Oh, sí, ahora podía mirar atrás —necesitaba hacerlo—, pues habían sido los últimos días de Ilya, de los que ella había sido parte. Lo había amado mucho, muchísimo, y no quería que se desvaneciese lo que recordaba de él. Si, al mirar atrás, le fuese posible evocar todas las cosas buenas sin provocar la pesadilla, se sentiría feliz.
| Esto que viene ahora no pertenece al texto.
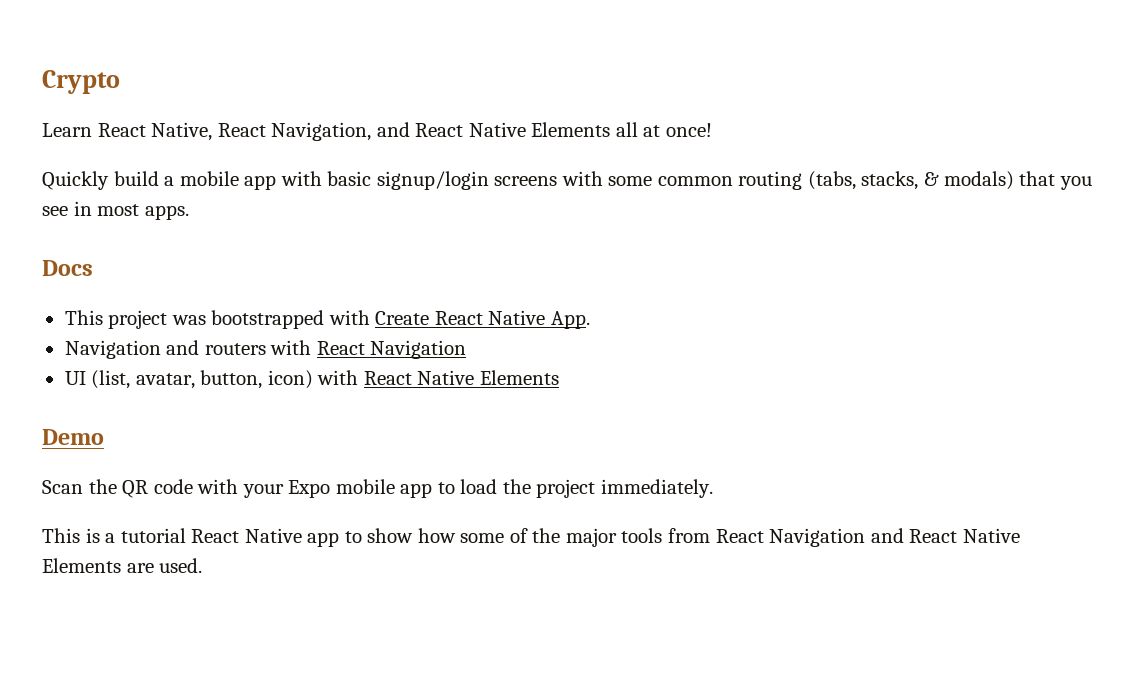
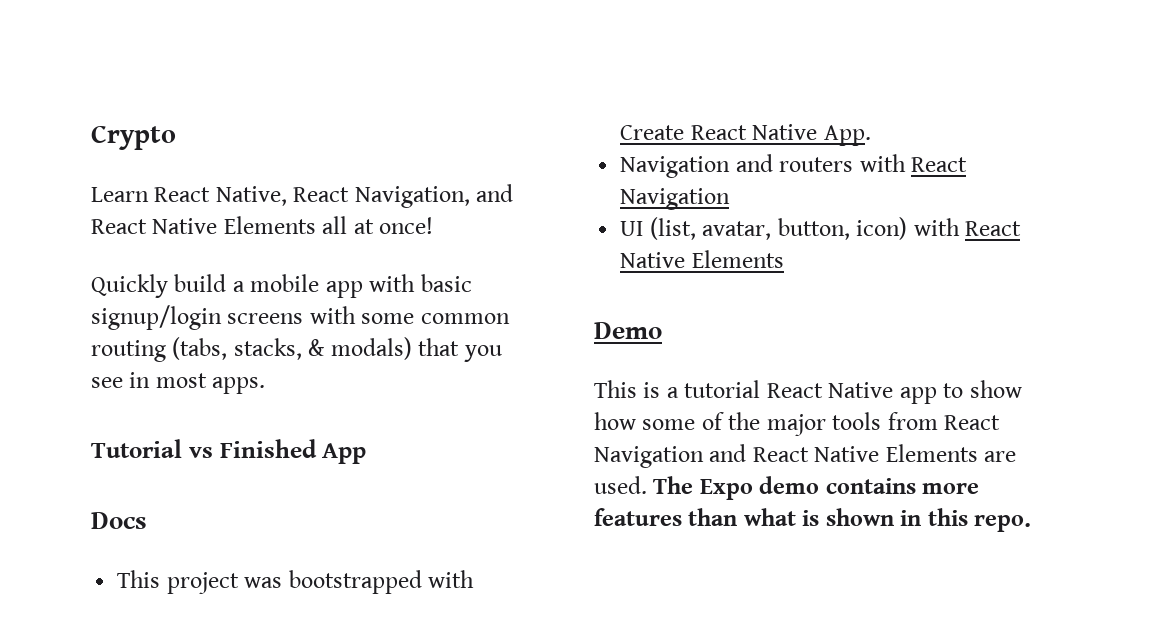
(189, 212) none -> [91,439,367,464] // Tutorial vs Finished App
[42,479,713,498] // Scan the QR code with your Expo mobile app to load the project immediately. -> (662, 330) none
(203, 565) none -> [653,476,980,500] [594,508,1032,532] The Expo demo contains more features than what is shown in this repo.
Pero, desde luego, no podía…
Ilya Bodescu, rumano, enseñaba lenguas eslavas en Londres cuando Georgina lo conoció. Lingüista de profesión, se había trasladado de Bucarest, donde enseñaba francés e inglés, al European Institute de Regent Street, donde ella estudiaba búlgaro (su abuelo materno, comerciante en vinos, procedía de Sofía). Ilya había sido su maestro sólo en ocasiones, cuando sustituía a una pechugona y bigotuda matrona de Pleven; pero su agudo ingenio y sus negros ojos chispeantes habían transformado las largas y tediosas horas de trabajo en períodos demasiado cortos de pura satisfacción. ¿Amor a primera vista? No a la luz de una visión retrospectiva de doce años, pero sí un proceso bastante rápido desde cualquier punto de vista. Se habían casado antes de un año, que era el curso normal de Ilya en el instituto. Al terminar éste, ella había vuelto a Bucarest con él. Esto había sido en noviembre de 1947.
Las cosas no habían sido siempre fáciles. Los padres de Georgina Drew eran gente bastante acomodada; su padre, perteneciente al servicio diplomático, había desempeñado varios cargos prestigiosos en el extranjero, y su madre procedía también de una familia rica. Ex debutante convertida en enfermera auxiliar durante la Primera Guerra Mundial, había conocido a John Drew en un hospital de campaña en Francia, donde ella le había curado una grave herida en la pierna. Ésta lo dejó inútil para el combate durante el resto de la contienda, y ella pudo volver a casa con él. Se casaron en el verano de 1917.
Cuando Georgina presentó a Ilya a sus padres, éstos lo recibieron con bastante frialdad. Durante años, su padre, británico hasta la médula, había estado «soportando» el hecho de que su esposa fuese de ascendencia búlgara, ¡y ahora su hija traía a casa a un maldito gitano! No lo había dicho
tan
a las claras, pero Georgina supo perfectamente lo que pensaba su padre. Su madre no había sido tan ruda, aunque recordó demasiadas veces que «papá nunca había confiado mucho en los valacos de allende la frontera», desconfianza que alegaba como una de las razones de que él hubiese emigrado a Inglaterra en primer lugar. En una palabra, estuvieron lejos de hacer que Ilya se sintiese como en casa.
Por desgracia, en el lapso de los ocho años siguientes —repartidos para Georgina e Ilya entre Bucarest y Londres—, sus padres fallecieron. Todas las disputas habían sido olvidadas hacía tiempo, y Georgina había quedado en buena situación; lo cual era muy conveniente, ya que, en aquellos primeros años, Ilya no ganaba lo bastante con sus lecciones para mantenerla en el tren de vida a que estaba acostumbrada.
Pero fue entonces cuando ofrecieron a Ilya un empleo lucrativo como intérprete en el Foreign Office de Londres; pues, si el padre de Georgina había sido bastante incordio en vida, le había dejado como legado una excelente presentación a los círculos diplomáticos. Había una condición: para conseguir aquella posición, Ilya debía adquirir primero la nacionalidad británica. Esto no era inconveniente, pues había resuelto solicitarla a la primera oportunidad, pero tenía que terminar el curso en el instituto y completar uno más en Bucarest, antes de poder desempeñar el empleo.